Dose: Hyperkinesia, CHILD over 6 years 5-10 mg daily, increased if necessary by 5 mg at intervals of 1 week to usual max. 20 mg daily (older children have received max. 40 mg daily); under 6 years not recommended

Adderall

A single entity amphetamine product combining the neutral sulfate salts of dextroamphetamine and amphetamine, with the dextro isomer of amphetamine saccharate and d, l-amphetamine aspartate.

A recent study in the U.S. which was published in the Journal of the American Academy of Child and Adolescent Psychiatry in May 2000, said: "Adderall(R) (mixed salts of a single-entity amphetamine product) is significantly more effective at reducing inattention, oppositional behaviour, and other symptoms of attention deficit/hyperactivity disorder (ADHD) than methylphenidate, an older ADHD treatment.

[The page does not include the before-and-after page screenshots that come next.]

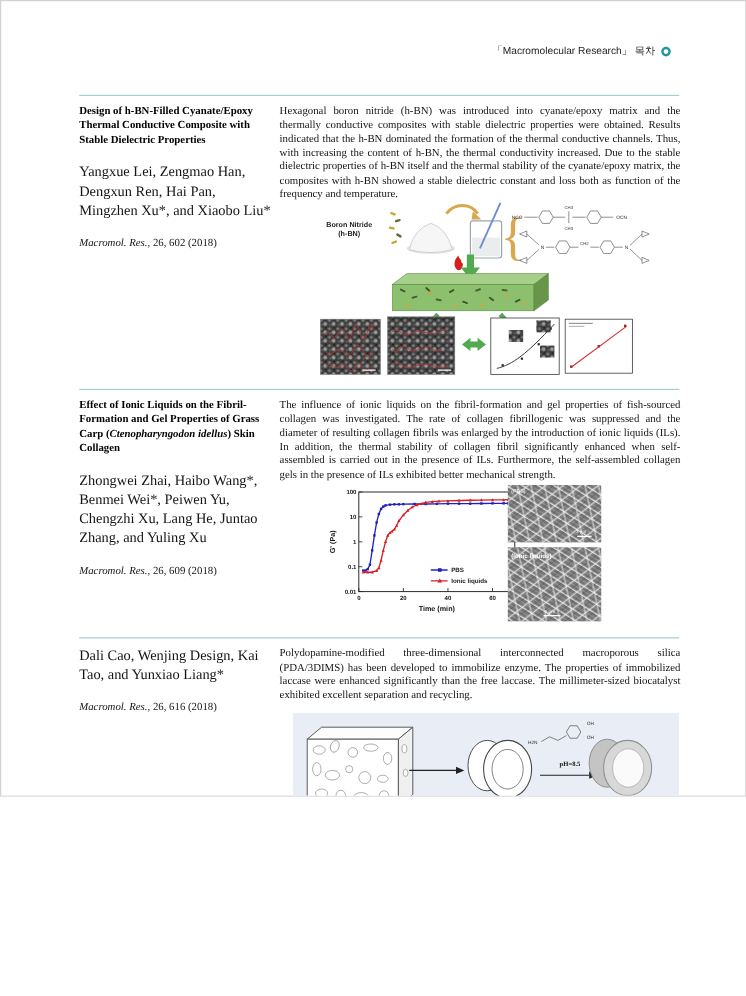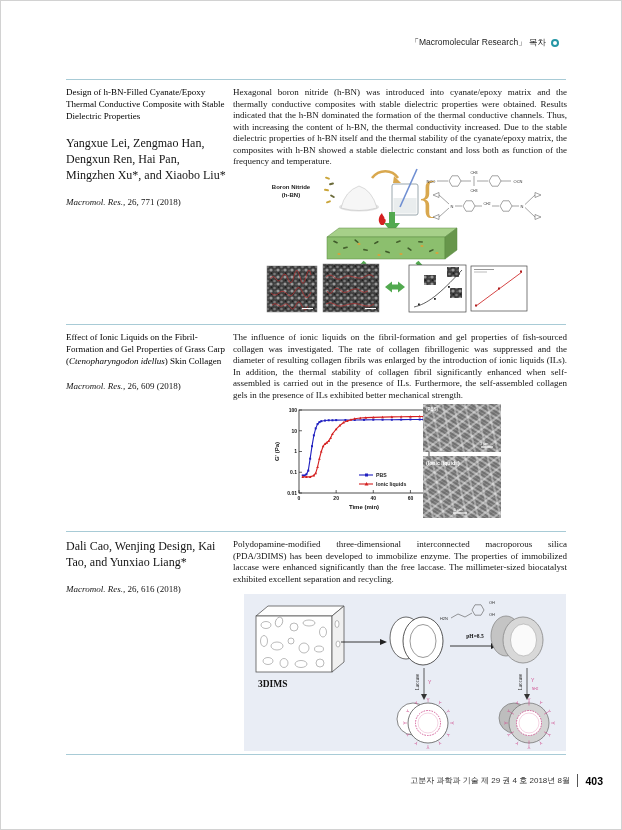--- a/index.html
+++ b/index.html
@@ -3,7 +3,7 @@
 <meta charset="utf-8">
 <style>
   html,body{margin:0;padding:0;background:#fff;}
-  .page{position:relative;width:622px;height:830px;background:#fff;overflow:hidden;
+  .page{position:relative;width:622px;height:664px;background:#fff;overflow:hidden;
         font-family:"Liberation Serif",serif;box-sizing:border-box;border:1px solid #d2d2d2;}
   .header{position:absolute;top:36px;right:62px;display:flex;align-items:center;gap:5px;
           font-family:"Liberation Sans",sans-serif;font-size:8.5px;color:#222;}

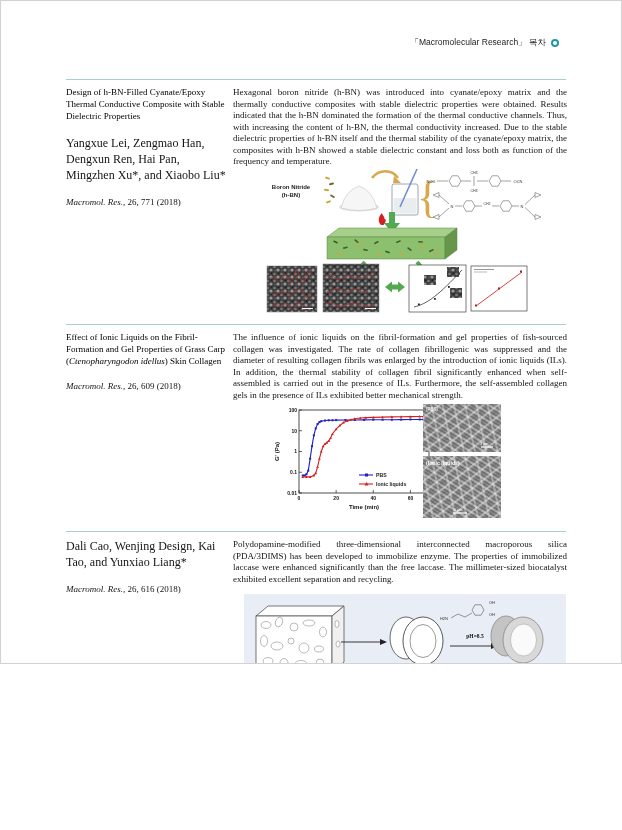--- a/index.html
+++ b/index.html
@@ -10,7 +10,7 @@
   .ring{width:4px;height:4px;border:2.6px solid #2596a5;border-radius:50%;display:inline-block;}
   .rule{position:absolute;left:65px;width:500px;border-top:1.4px solid #a8cbd6;height:0;}
   .leftcol{position:absolute;left:65px;width:164px;color:#141414;}
-  .title{font-size:9px;font-weight:normal;line-height:1.33;margin:0 0 13px 0;color:#000;}
+  .title{font-size:9px;font-weight:bold;line-height:1.33;margin:0 0 13px 0;color:#000;}
   .authors{font-size:12px;line-height:1.33;margin:0 0 13px 0;}
   .citation{font-size:9px;line-height:1.3;margin:0;}
   .citation .jn{font-style:italic;}

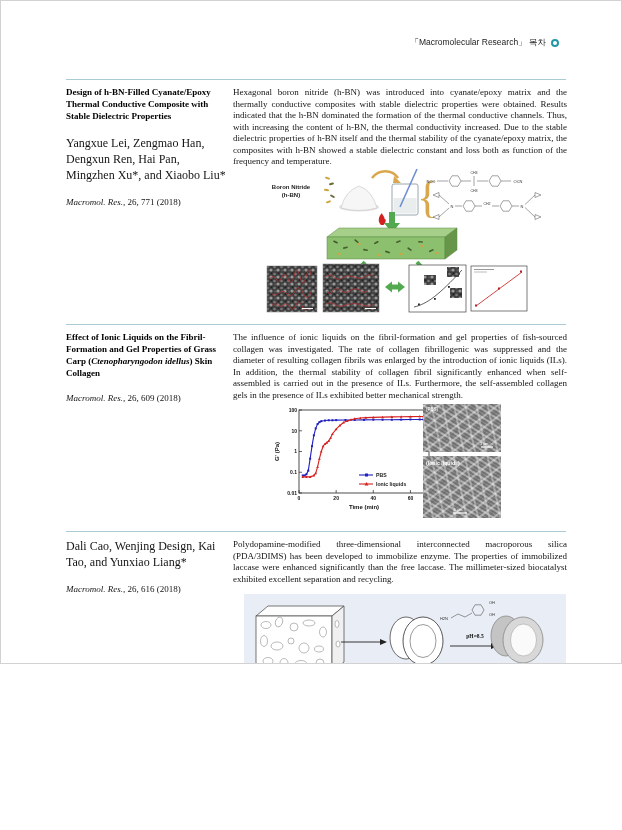--- a/index.html
+++ b/index.html
@@ -40,7 +40,7 @@
   <div class="leftcol" style="top:86px">
     <h3 class="title">Design of h-BN-Filled Cyanate/Epoxy Thermal Conductive Composite with Stable Dielectric Properties</h3>
     <p class="authors">Yangxue Lei, Zengmao Han, Dengxun Ren, Hai Pan, Mingzhen Xu*, and Xiaobo Liu*</p>
-    <p class="citation"><span class="jn">Macromol. Res.,</span> <span class="vol">26</span><span>, 771 (2018)</span></p>
+    <p class="citation"><span class="jn">Macromol. Res.,</span> <span class="vol">26</span><span>, 602 (2018)</span></p>
   </div>
   <div class="abstract" style="top:86px">Hexagonal boron nitride (h-BN) was introduced into cyanate/epoxy matrix and the thermally conductive composites with stable dielectric properties were obtained. Results indicated that the h-BN dominated the formation of the thermal conductive channels. Thus, with increasing the content of h-BN, the thermal conductivity increased. Due to the stable dielectric properties of h-BN itself and the thermal stability of the cyanate/epoxy matrix, the composites with h-BN showed a stable dielectric constant and loss both as function of the frequency and temperature.</div>
 

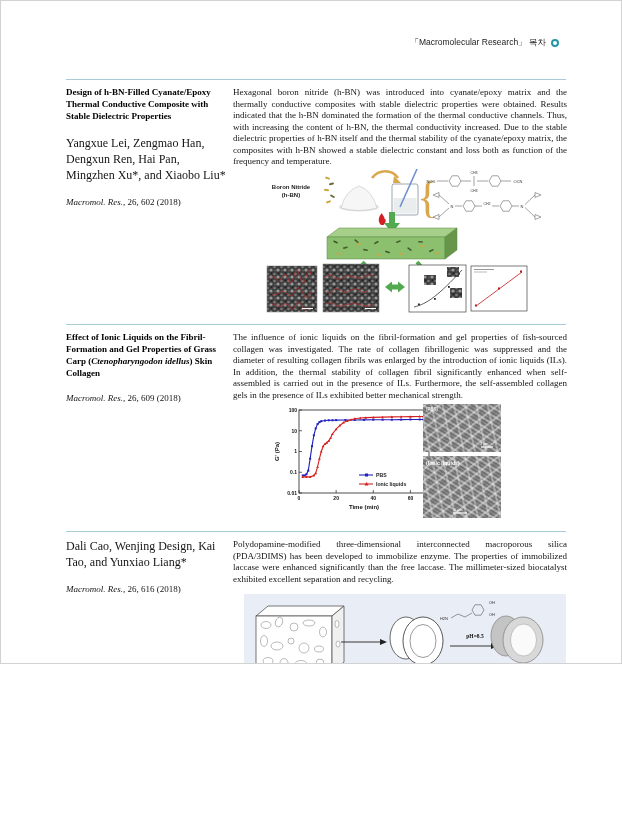--- a/index.html
+++ b/index.html
@@ -183,6 +183,7 @@
   <div class="rule" style="top:323px"></div>
   <div class="leftcol" style="top:331px">
     <h3 class="title"><span>Effect of Ionic Liquids on the Fibril-Formation and Gel Properties of Grass Carp (</span><i>Ctenopharyngodon idellus</i><span>) Skin Collagen</span></h3>
+    <p class="authors">Zhongwei Zhai, Haibo Wang*, Benmei Wei*, Peiwen Yu, Chengzhi Xu, Lang He, Juntao Zhang, and Yuling Xu</p>
     <p class="citation"><span class="jn">Macromol. Res.,</span> <span class="vol">26</span><span>, 609 (2018)</span></p>
   </div>
   <div class="abstract" style="top:331px">The influence of ionic liquids on the fibril-formation and gel properties of fish-sourced collagen was investigated. The rate of collagen fibrillogenic was suppressed and the diameter of resulting collagen fibrils was enlarged by the introduction of ionic liquids (ILs). In addition, the thermal stability of collagen fibril significantly enhanced when self-assembled is carried out in the presence of ILs. Furthermore, the self-assembled collagen gels in the presence of ILs exhibited better mechanical strength.</div>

The study of 58 children with ADHD also found that the benefits of Adderall last longer than those of methylphenidate (which is sold under the brand name Ritalin(R)). In fact, 70 percent of patients taking a single morning dose of Adderall found significant improvement in ADHD symptoms, while just 15 percent of patients taking methylphenidate improved significantly with only one dose."

Side effects can include:

  • Cardiovascular: Palpitations, tachycardia, elevation of blood pressure. There have been isolated reports of cardiomyopathy associated with chronic amphetamine use.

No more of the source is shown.